Which viewpoint is that, elte? That there is no god or that the majority of people may always be believers?
Secular Sanity, it seems both.  Well, there could be a God or once might have been.  It reminds me of the famous quote, by Nietzsche--I think it was--who said that God is dead, and that we killed him.  Except the second part would be highly unlikely. It would be more like God died from other causes. Yet regardless, it appears humans depict God as they wish, whether there is one or not.
Quote:. . . Part of religion’s appeal is that it offers security in an uncertain world. So not surprisingly, nations that report the highest rates of atheism tend to be those that provide their citizens with relatively high economic, political and existential stability. “Security in society seems to diminish religious belief,” Zuckerman says. Capitalism, access to technology and education also seems to correlate with a corrosion of religiosity in some populations, he adds. [...] all places where religion was important just a century or so ago, but that now report some of the lowest belief rates in the world. These countries feature strong educational and social security systems, low inequality and are all relatively wealthy. “Basically, people are less scared about what might befall them,” says Quentin Atkinson


Would seem to be a type of explanation that could reflect poorly on both religious belief and atheism, if the underlying trigger for flip-flopping to either was just a long-lived feeling of security or lack of it stemming from the quality of the social and natural environment.

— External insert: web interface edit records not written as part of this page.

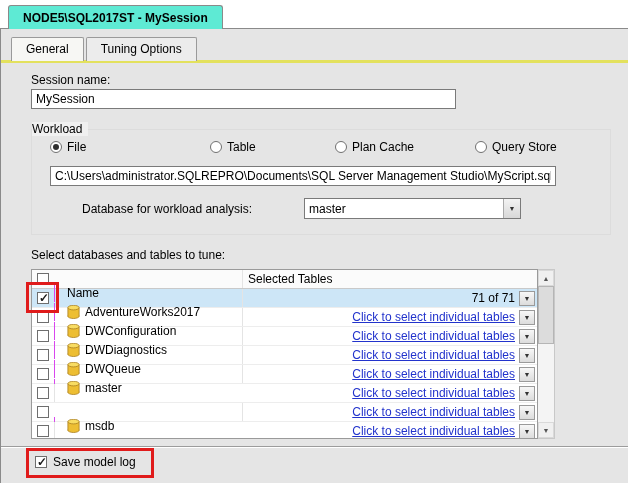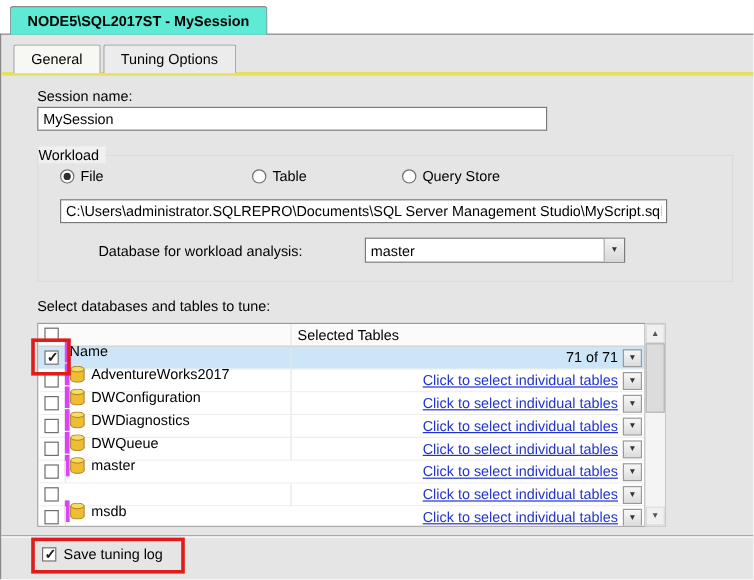"Plan Cache" div.ropt { html: none -> <div> <span></span> <span>Plan Cache</span> </div> }
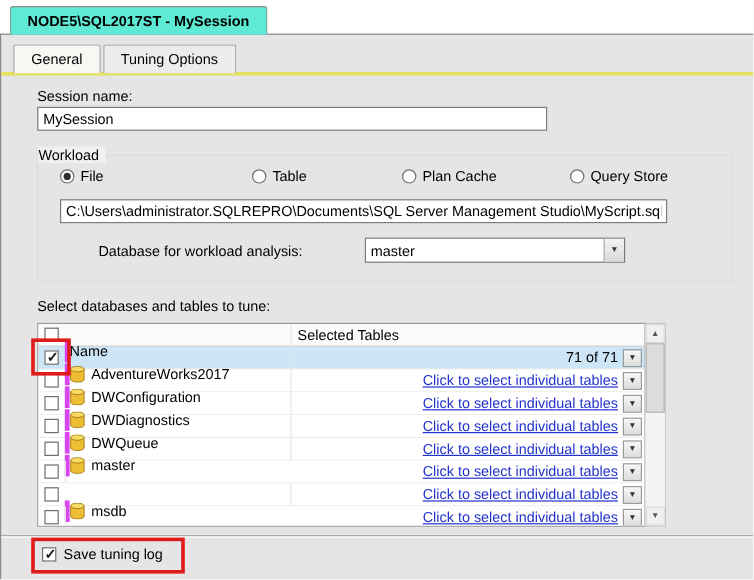"Name" .cell.nm { border-left: 4px solid #d946ef -> 1px solid #d946ef; padding-left: 0 -> 12px }
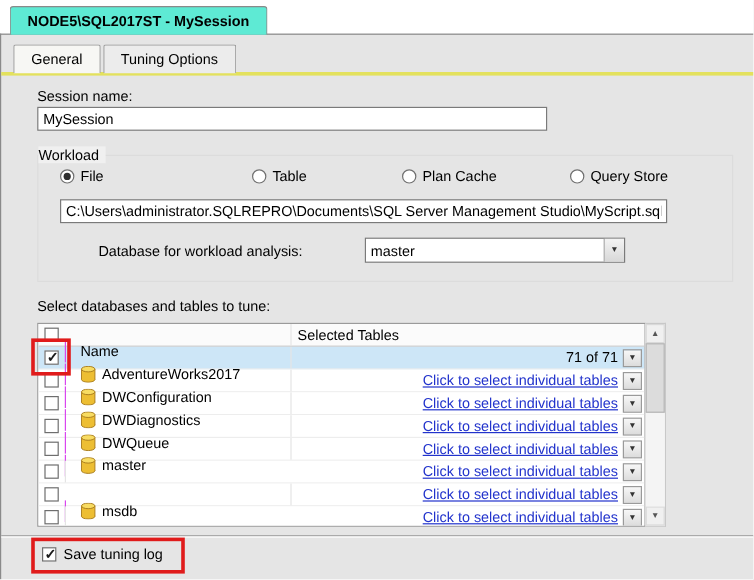"Save tuning log" span { text: tuning -> model }
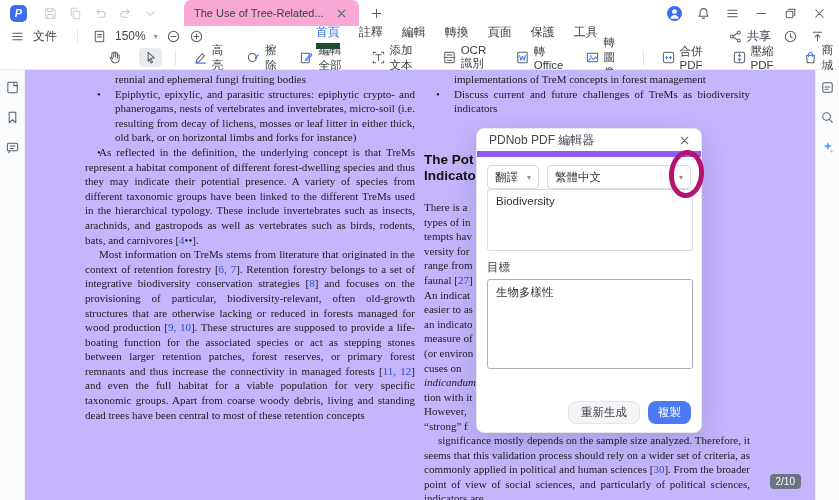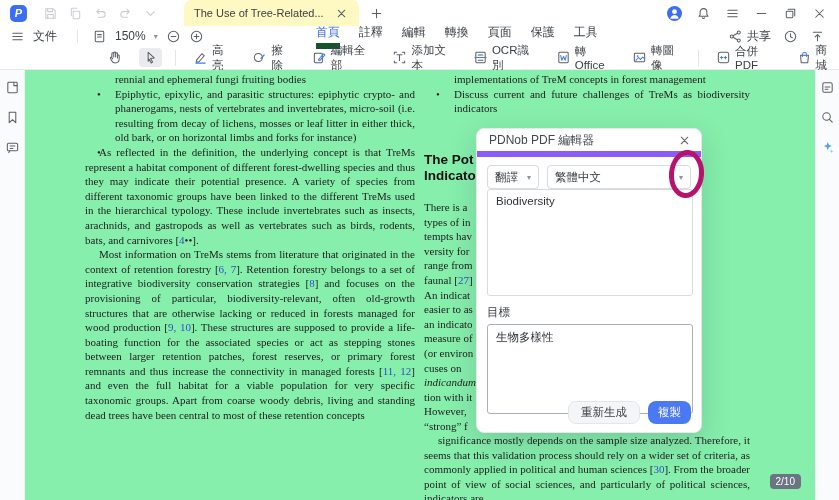"The Use of Tree-Related..." .tab { background: #fef9c3 -> #f9a8d4 }
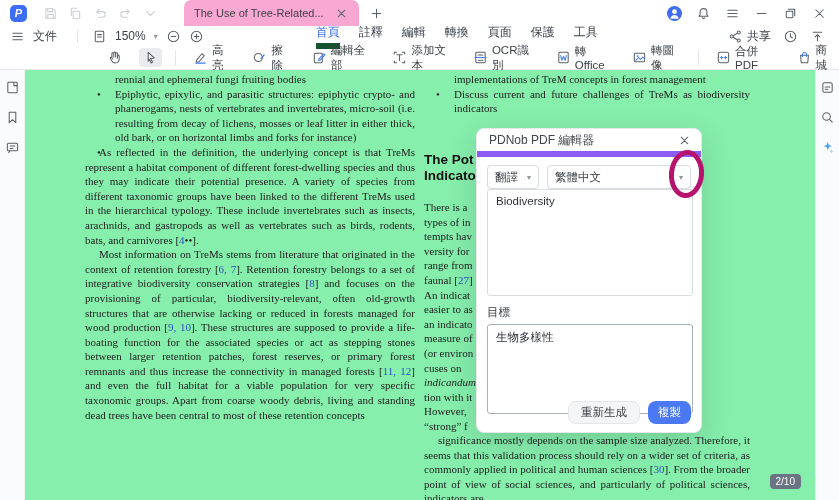"壓縮PDF" span.tool { html: none -> <span> <span> <svg> <rect></rect> <path></path> </svg> </span> <span>壓縮PDF</span> </span> }
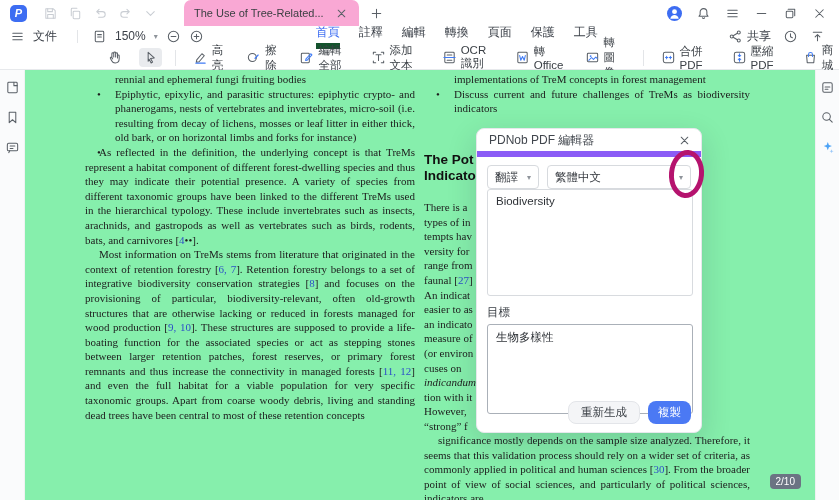"rennial and ephemeral fungi fruiting" .canvas { background: #86efac -> #c4b5fd }
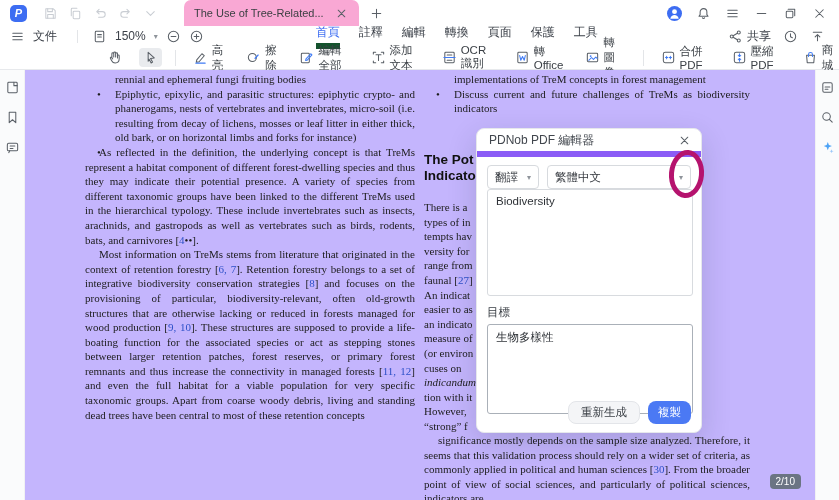"Biodiversity" .dlg-ta.src { height: 107px -> 62px }
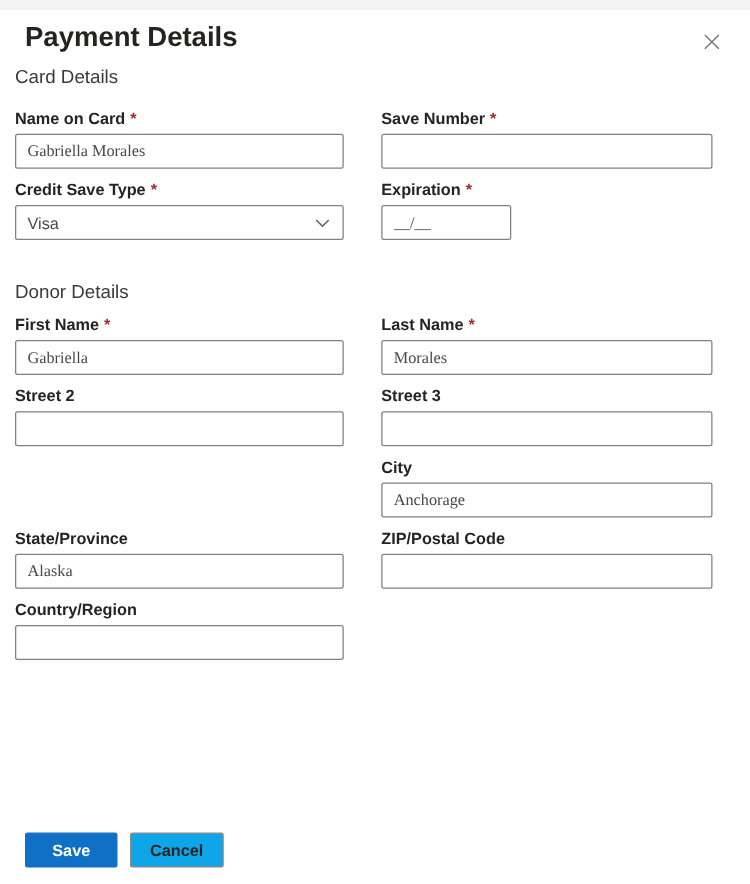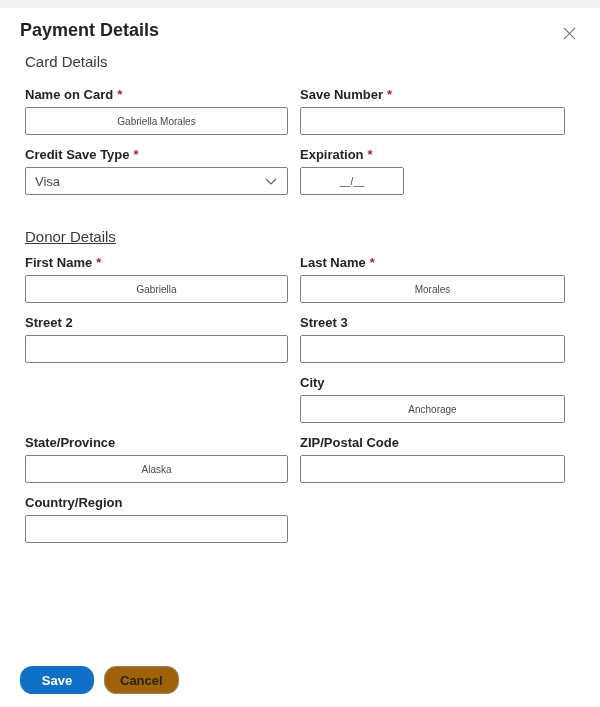"Payment Details" .title { font-size: 18px -> 22px }
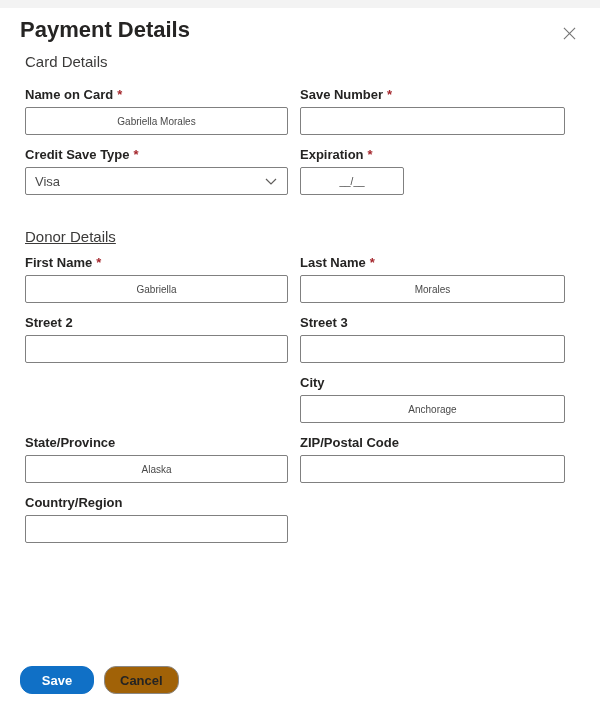"Card Details" .content { padding: 0 22px 0 25px -> 0 22px 0 12px }
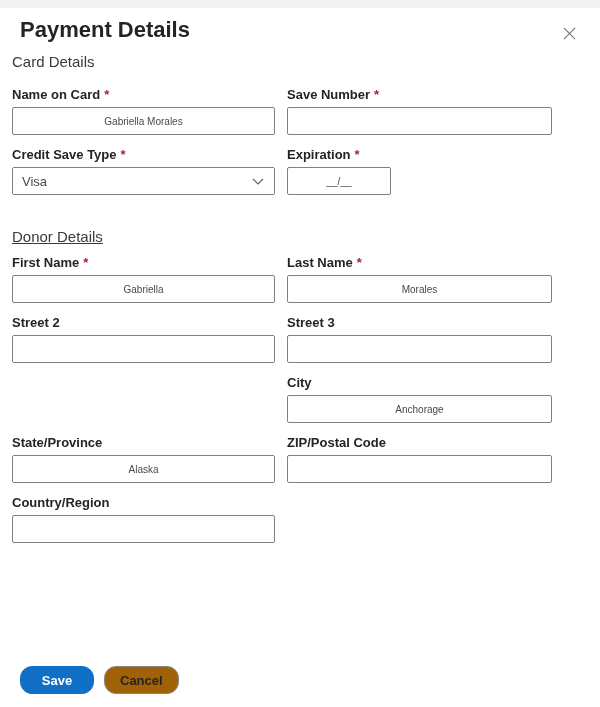"Name on Card *" .form-grid { gap: 12px -> none }
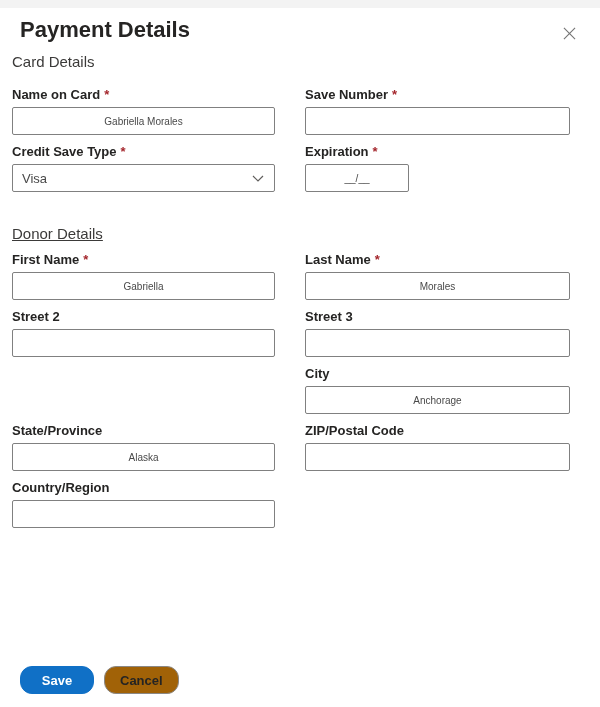"Gabriella Morales" .tinput { font-family: Liberation Sans, sans-serif -> Liberation Serif, serif; font-size: 10px -> 13px; text-align: center -> none }
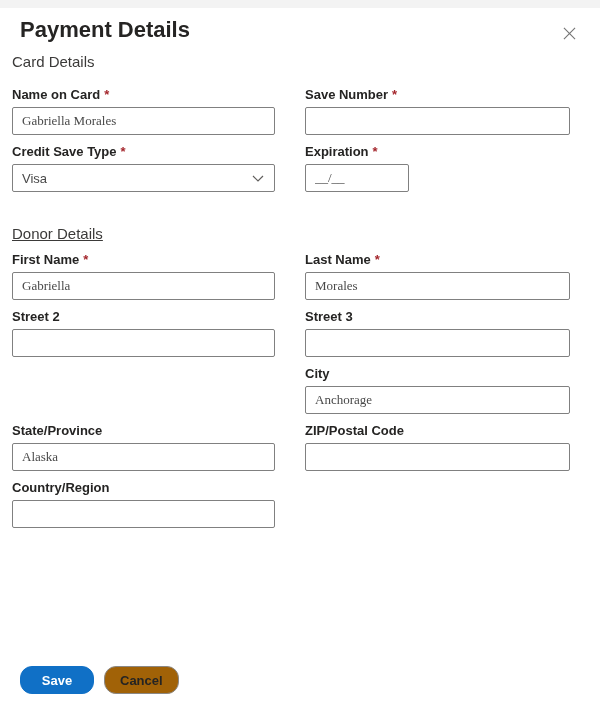"Donor Details" .donor-heading { text-decoration: underline -> none }
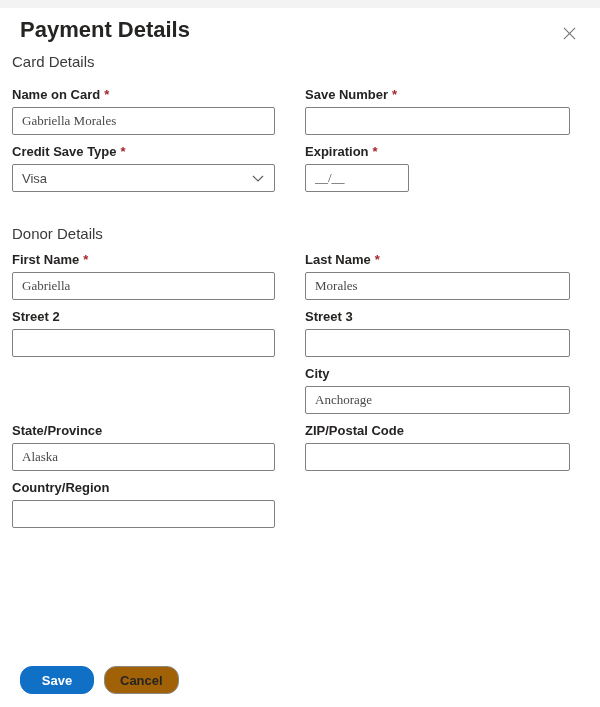"Save" .btn { border-radius: 12px -> 2px }
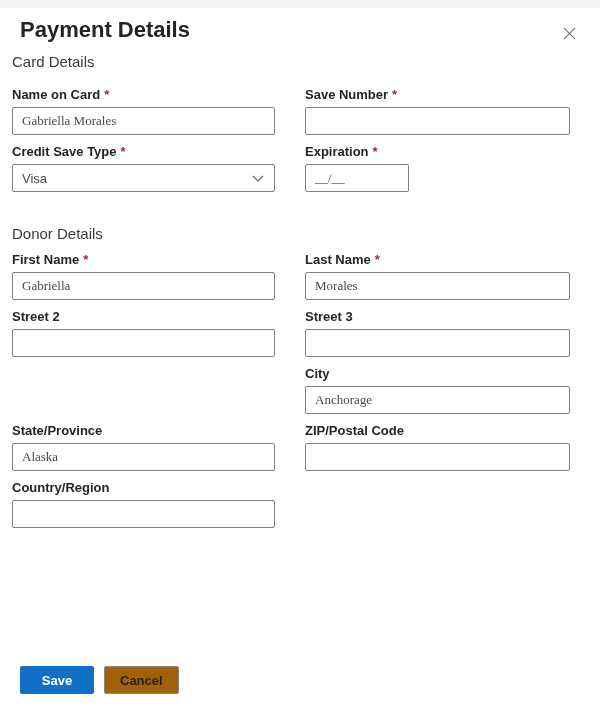"Cancel" .btn-secondary { background: #a16207 -> #0ea5e9 }
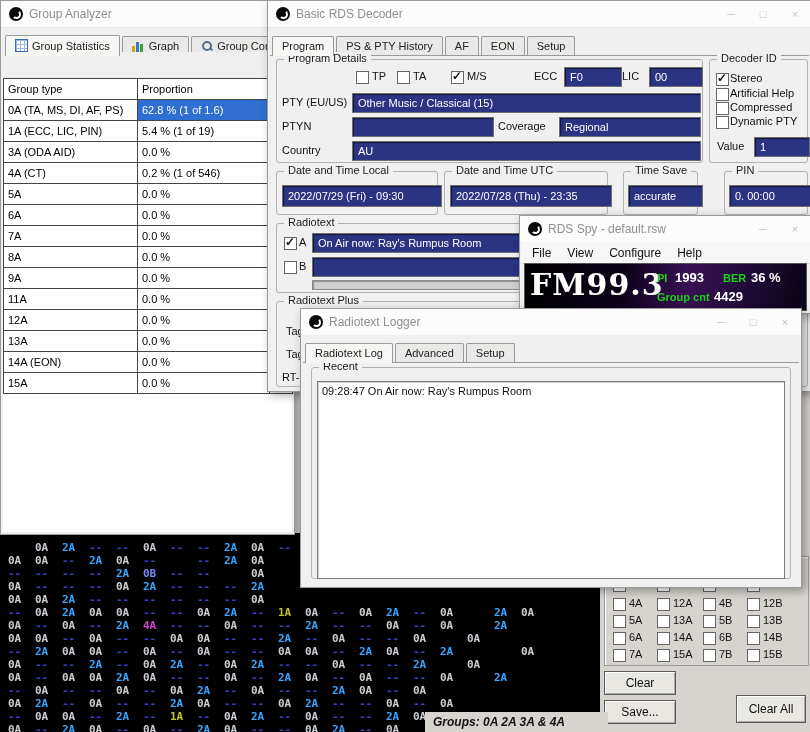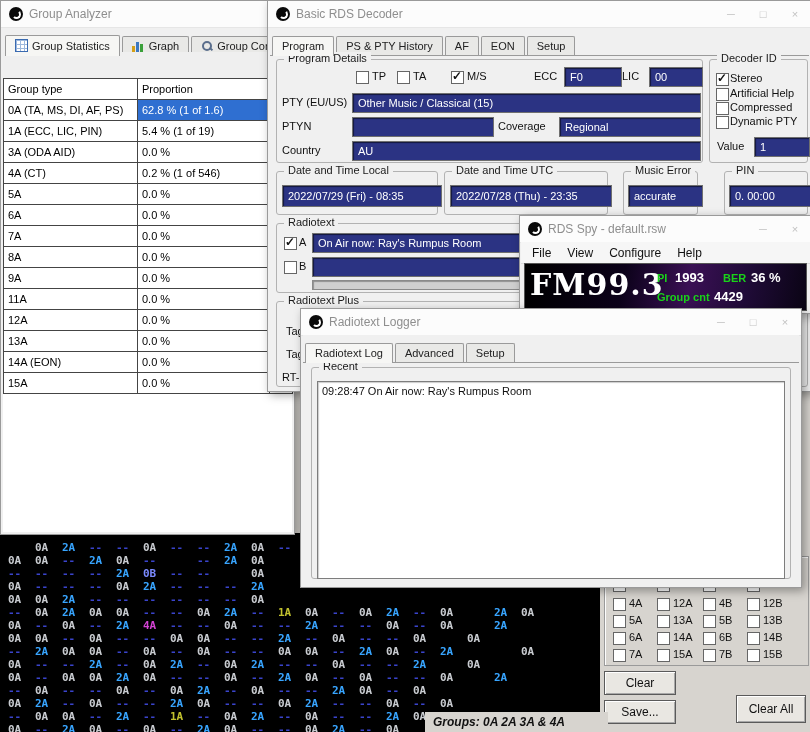"Music Error" span.glabel { text: Music Error -> Time Save }
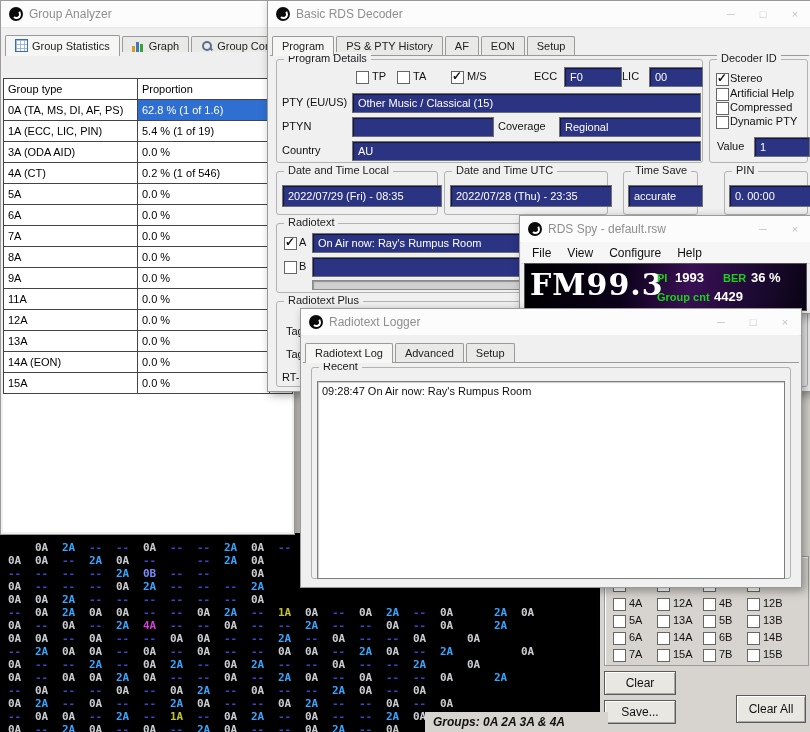"2022/07/29 (Fri) - 08:35" span.nfield { text: 08:35 -> 09:30 }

In some brain experiments, a random behavior or decision can be triggered externally by researchers, but the test subject believes the resulting act was caused by itself. Accordingly, the person unconsciously constructs a reason for why s/he deliberately did such -- a story treated as true that provides personal comfort in regard to the event. A superficial appearance of intentionality for a result in which no volition and deliberation on the part of the test subject was actually involved.

Similarly, a complex set of rational motives could be entertained by the flip-flopped theist or atheist as to why they switched. When underneath the intellectual facade all it really stemmed from was just a primal emotional issue of protective reliability.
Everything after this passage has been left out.